▸ YOUR GOAL
Transcribe every line below exactly; no image goes into the output.

▸ INPUT RECORDS
_ _ _ _

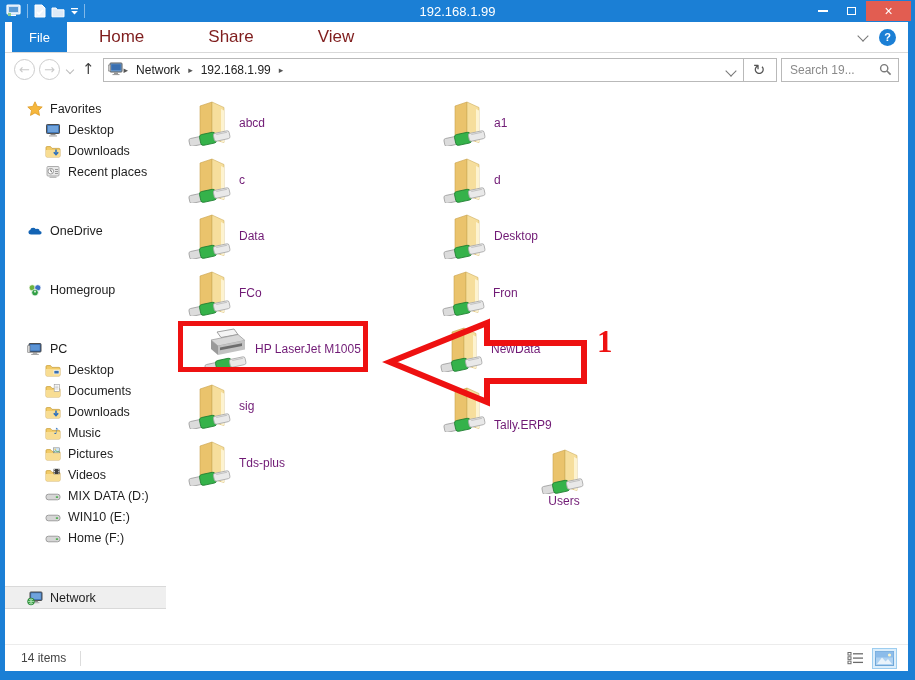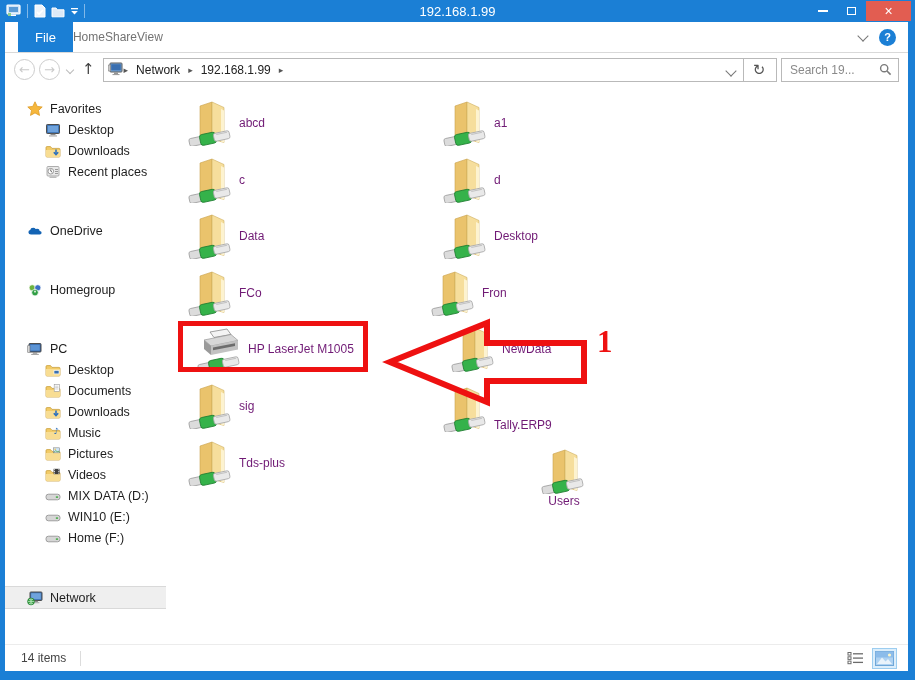--- a/index.html
+++ b/index.html
@@ -26,7 +26,7 @@
 
   
   .tabrow{height:30px;flex-shrink:0;display:flex;align-items:stretch;border-bottom:1px solid #d9d9d9}
-  .file-tab{margin-left:13px;padding:0 17px;background:var(--accent);color:#fff;
+  .file-tab{margin-left:7px;padding:0 17px;background:var(--accent);color:#fff;
             display:flex;align-items:center;font-size:13px}
   .tabs{display:flex}
   .tab{padding:0 0;display:flex;align-items:center;font-size:12px;color:#737373}

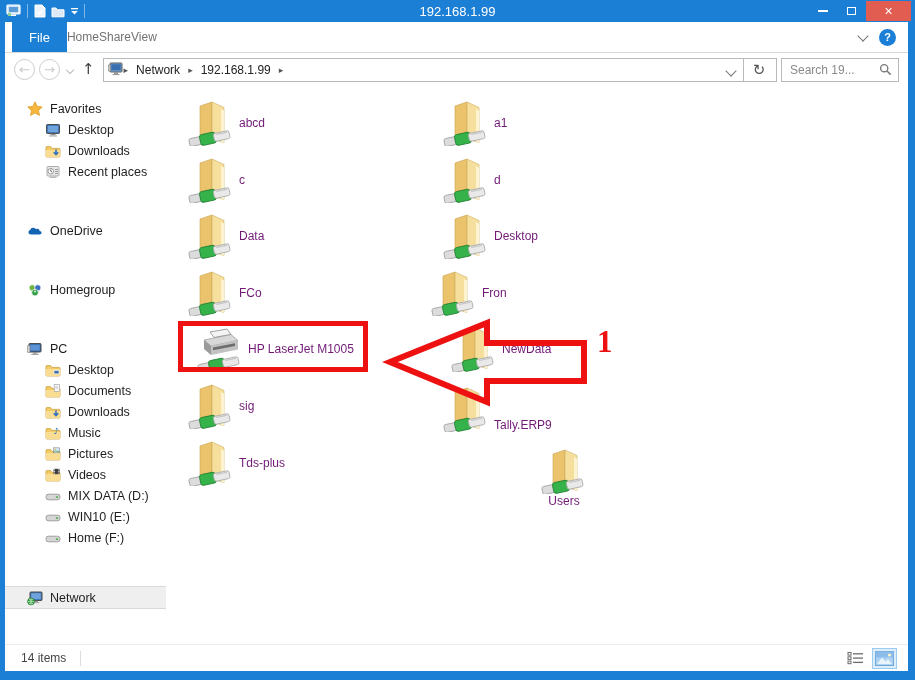--- a/index.html
+++ b/index.html
@@ -29,7 +29,7 @@
   .file-tab{margin-left:7px;padding:0 17px;background:var(--accent);color:#fff;
             display:flex;align-items:center;font-size:13px}
   .tabs{display:flex}
-  .tab{padding:0 0;display:flex;align-items:center;font-size:12px;color:#737373}
+  .tab{padding:0 32px;display:flex;align-items:center;font-size:17px;color:#7f1d1d}
   .ribbon-right{margin-left:auto;display:flex;align-items:center;gap:12px;padding-right:12px}
   .chev{width:7px;height:7px;border-right:1.5px solid #777;border-bottom:1.5px solid #777;
         display:inline-block;transform:rotate(45deg);margin-top:-3px}

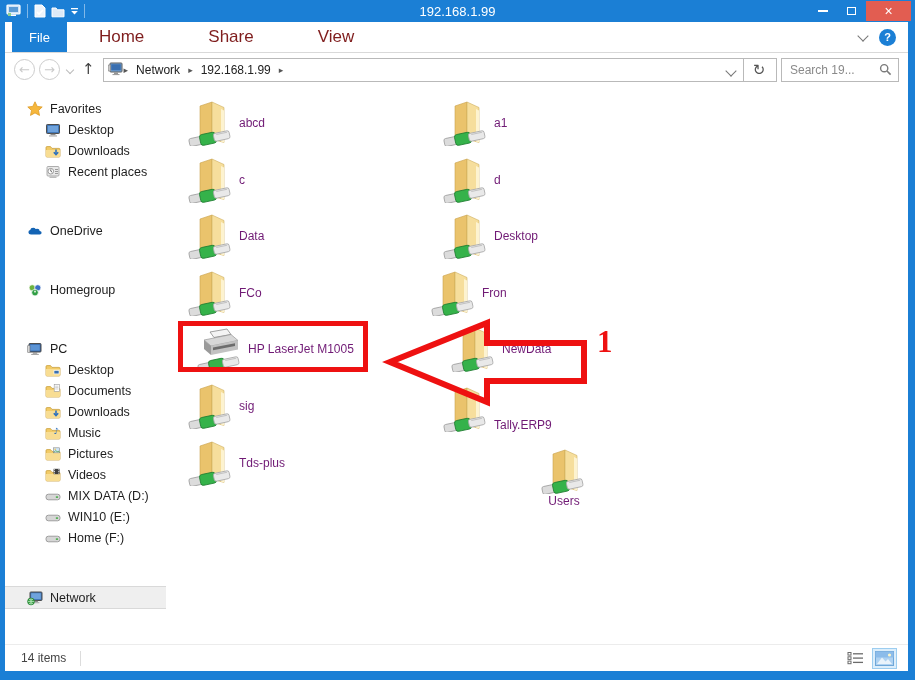--- a/index.html
+++ b/index.html
@@ -542,7 +542,7 @@
           </span>
           <span>Desktop</span>
         </div>
-        <div class="tile" style="left: 261px; top: 180.8px;">
+        <div class="tile" style="left: 272px; top: 180.8px;">
           <span class="tile-icon">
             <svg width="44" height="46" viewBox="0 0 44 46">
               <polygon points="12,6 24,2 24,39 12,35" fill="#eac36c" stroke="#c9a14f" stroke-width="0.6"></polygon>

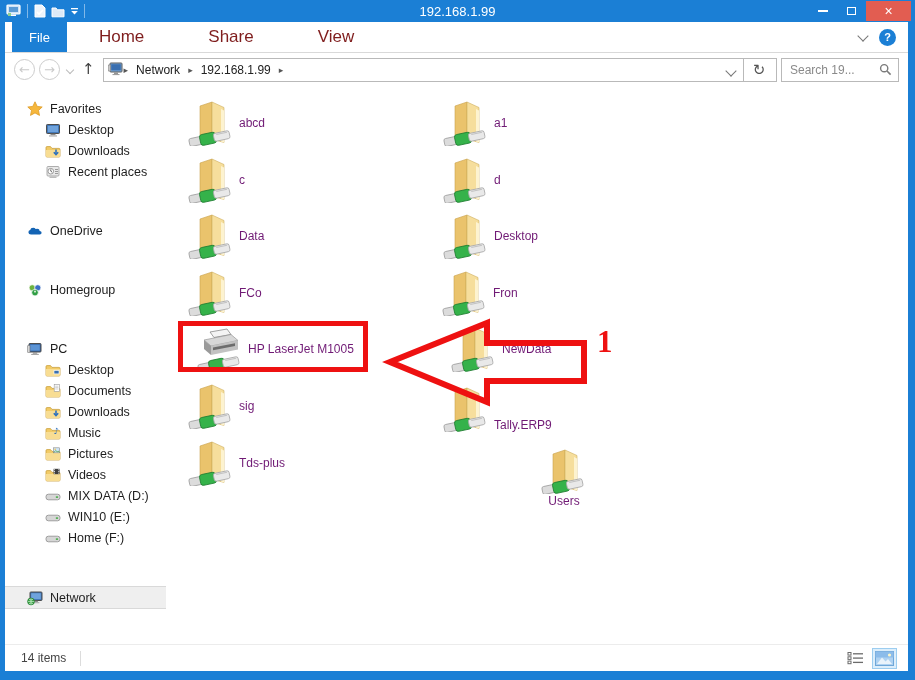--- a/index.html
+++ b/index.html
@@ -444,7 +444,7 @@
           </span>
           <span>FCo</span>
         </div>
-        <div class="tile" style="left: 27px; top: 237.4px;">
+        <div class="tile" style="left: 34px; top: 237.4px;">
           <span class="tile-icon">
             <svg width="44" height="46" viewBox="0 0 44 46">
               <polygon points="13,6 30,3 34,8.5 17,11.5" fill="#f4f4f4" stroke="#8a8a8a" stroke-width="0.8"></polygon>

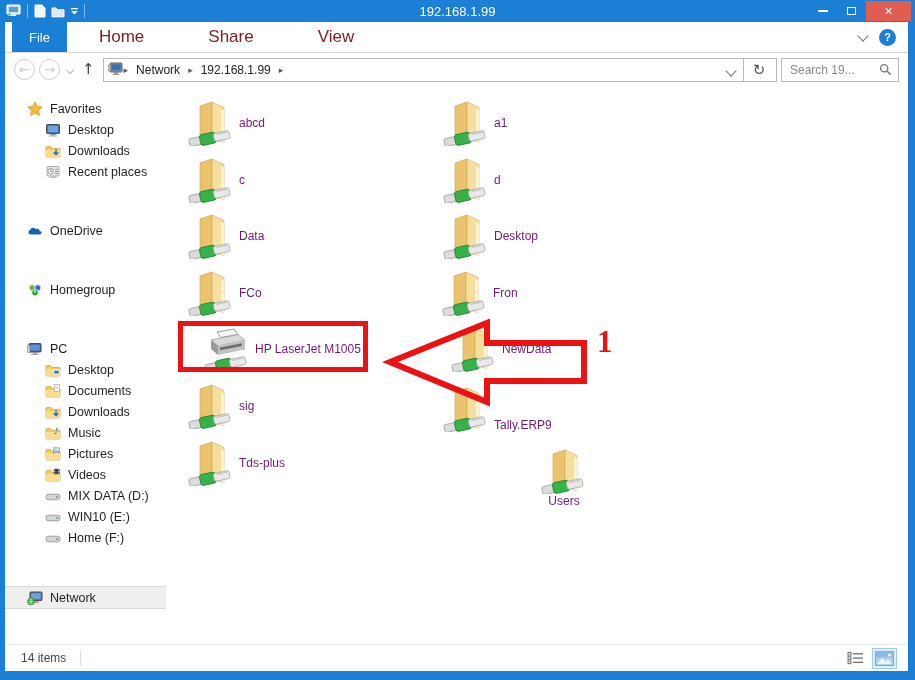--- a/index.html
+++ b/index.html
@@ -558,7 +558,7 @@
           </span>
           <span>Fron</span>
         </div>
-        <div class="tile" style="left: 281px; top: 237.4px;">
+        <div class="tile" style="left: 270px; top: 237.4px;">
           <span class="tile-icon">
             <svg width="44" height="46" viewBox="0 0 44 46">
               <polygon points="12,6 24,2 24,39 12,35" fill="#eac36c" stroke="#c9a14f" stroke-width="0.6"></polygon>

_ _ _ _

▸ SOLUTION FOR THIS TASK
--- a/index.html
+++ b/index.html
@@ -26,7 +26,7 @@
 
   
   .tabrow{height:30px;flex-shrink:0;display:flex;align-items:stretch;border-bottom:1px solid #d9d9d9}
-  .file-tab{margin-left:13px;padding:0 17px;background:var(--accent);color:#fff;
+  .file-tab{margin-left:7px;padding:0 17px;background:var(--accent);color:#fff;
             display:flex;align-items:center;font-size:13px}
   .tabs{display:flex}
   .tab{padding:0 0;display:flex;align-items:center;font-size:12px;color:#737373}

--- a/index.html
+++ b/index.html
@@ -29,7 +29,7 @@
   .file-tab{margin-left:7px;padding:0 17px;background:var(--accent);color:#fff;
             display:flex;align-items:center;font-size:13px}
   .tabs{display:flex}
-  .tab{padding:0 0;display:flex;align-items:center;font-size:12px;color:#737373}
+  .tab{padding:0 32px;display:flex;align-items:center;font-size:17px;color:#7f1d1d}
   .ribbon-right{margin-left:auto;display:flex;align-items:center;gap:12px;padding-right:12px}
   .chev{width:7px;height:7px;border-right:1.5px solid #777;border-bottom:1.5px solid #777;
         display:inline-block;transform:rotate(45deg);margin-top:-3px}

--- a/index.html
+++ b/index.html
@@ -542,7 +542,7 @@
           </span>
           <span>Desktop</span>
         </div>
-        <div class="tile" style="left: 261px; top: 180.8px;">
+        <div class="tile" style="left: 272px; top: 180.8px;">
           <span class="tile-icon">
             <svg width="44" height="46" viewBox="0 0 44 46">
               <polygon points="12,6 24,2 24,39 12,35" fill="#eac36c" stroke="#c9a14f" stroke-width="0.6"></polygon>

--- a/index.html
+++ b/index.html
@@ -444,7 +444,7 @@
           </span>
           <span>FCo</span>
         </div>
-        <div class="tile" style="left: 27px; top: 237.4px;">
+        <div class="tile" style="left: 34px; top: 237.4px;">
           <span class="tile-icon">
             <svg width="44" height="46" viewBox="0 0 44 46">
               <polygon points="13,6 30,3 34,8.5 17,11.5" fill="#f4f4f4" stroke="#8a8a8a" stroke-width="0.8"></polygon>

--- a/index.html
+++ b/index.html
@@ -558,7 +558,7 @@
           </span>
           <span>Fron</span>
         </div>
-        <div class="tile" style="left: 281px; top: 237.4px;">
+        <div class="tile" style="left: 270px; top: 237.4px;">
           <span class="tile-icon">
             <svg width="44" height="46" viewBox="0 0 44 46">
               <polygon points="12,6 24,2 24,39 12,35" fill="#eac36c" stroke="#c9a14f" stroke-width="0.6"></polygon>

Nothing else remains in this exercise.